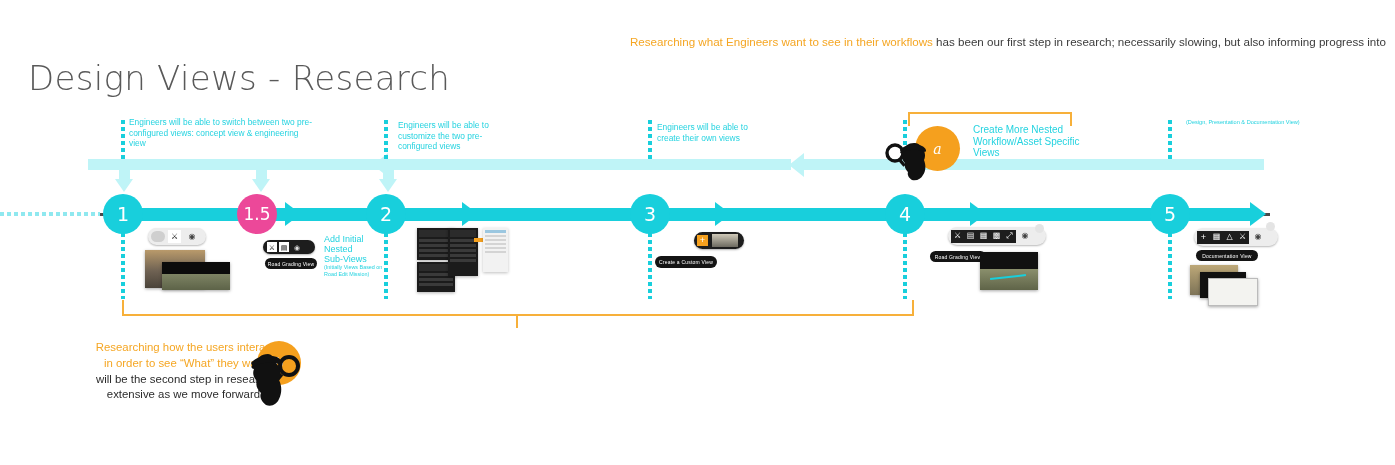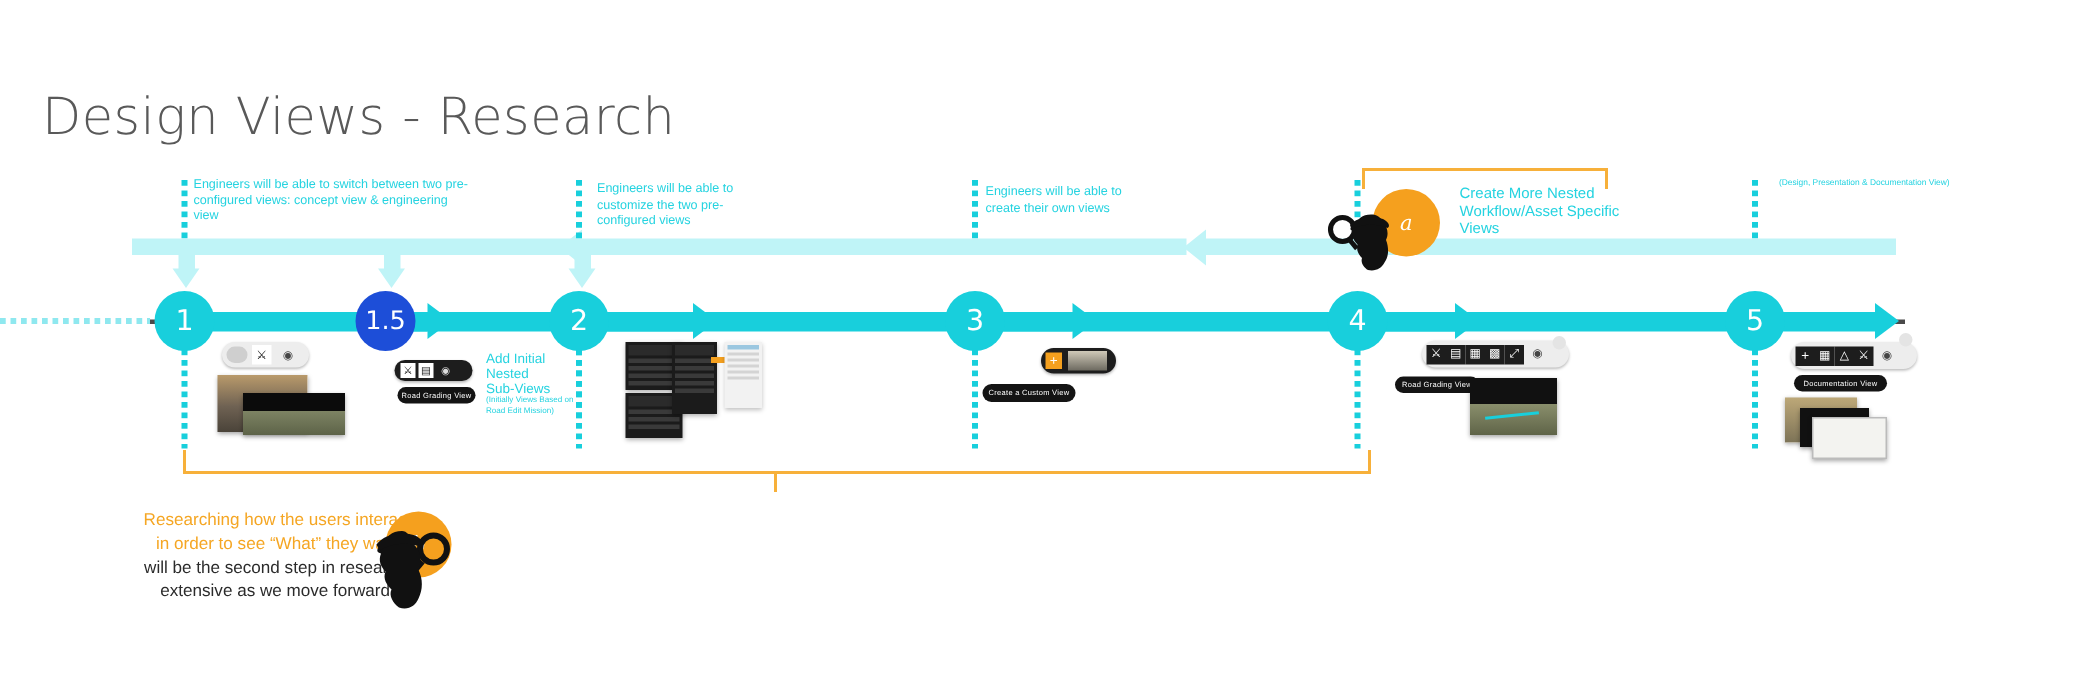--- a/index.html
+++ b/index.html
@@ -37,21 +37,21 @@
   }
   .band-stem{background:#BFF4F7;width:11px;}
 
   
   .axis{background:#4a4a4a;height:3px;}
   .node{
     border-radius:50%;color:#fff;display:flex;align-items:center;justify-content:center;
     font-size:19px;font-weight:400;font-family:"DejaVu Sans", sans-serif;
   }
   .node.main{background:#18CFDC;width:40px;height:40px;}
-  .node.half{background:#1d4ed8;width:40px;height:40px;font-size:17px;}
+  .node.half{background:#ec4899;width:40px;height:40px;font-size:17px;}
   .flow{background:#18CFDC;height:13px;}
   .flow-head{
     width:0;height:0;border-top:12px solid transparent;border-bottom:12px solid transparent;
     border-left:16px solid #18CFDC;
   }
 
   
   .vdot{
     width:4px;background-image:linear-gradient(#18CFDC 58%, rgba(0,0,0,0) 0%);
     background-size:4px 7px;background-repeat:repeat-y;
@@ -104,20 +104,21 @@
   .panel .row{background:#3a3a3a;height:3px;margin:2px;}
   .lpanel{background:#f2f2f2;box-shadow:0 1px 3px rgba(0,0,0,.25);}
   .lpanel .row{background:#d4d4d4;height:2px;margin:2px;}
 </style>
 </head>
 <body>
 
 <div class="abs" id="page-title">Design Views - Research</div>
 
 <div class="abs" id="intro-paragraph">
+  <div class="l1"><span class="hl">Researching what Engineers want to see in their workflows</span><span> has been our first step in research; necessarily slowing, but also informing progress into</span></div>
 </div>
 
 <div class="abs band" style="left:88px;top:159px;width:703px;"></div>
 <div class="abs band-arrow" style="left:373px;top:153px;"></div>
 <div class="abs band-arrow" style="left:789px;top:153px;"></div>
 <div class="abs band" style="left:804px;top:159px;width:460px;"></div>
 
 <div class="abs band-stem" style="left:119px;top:165px;height:15px;"></div>
 <div class="abs band-down" style="left:115px;top:179px;"></div>
 <div class="abs band-stem" style="left:256px;top:165px;height:15px;"></div>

=== WHAT TO WORK ON ===
Looking through the entries, count the lines that hold the word "half" and state that count alone.

=== SOLUTION ===
2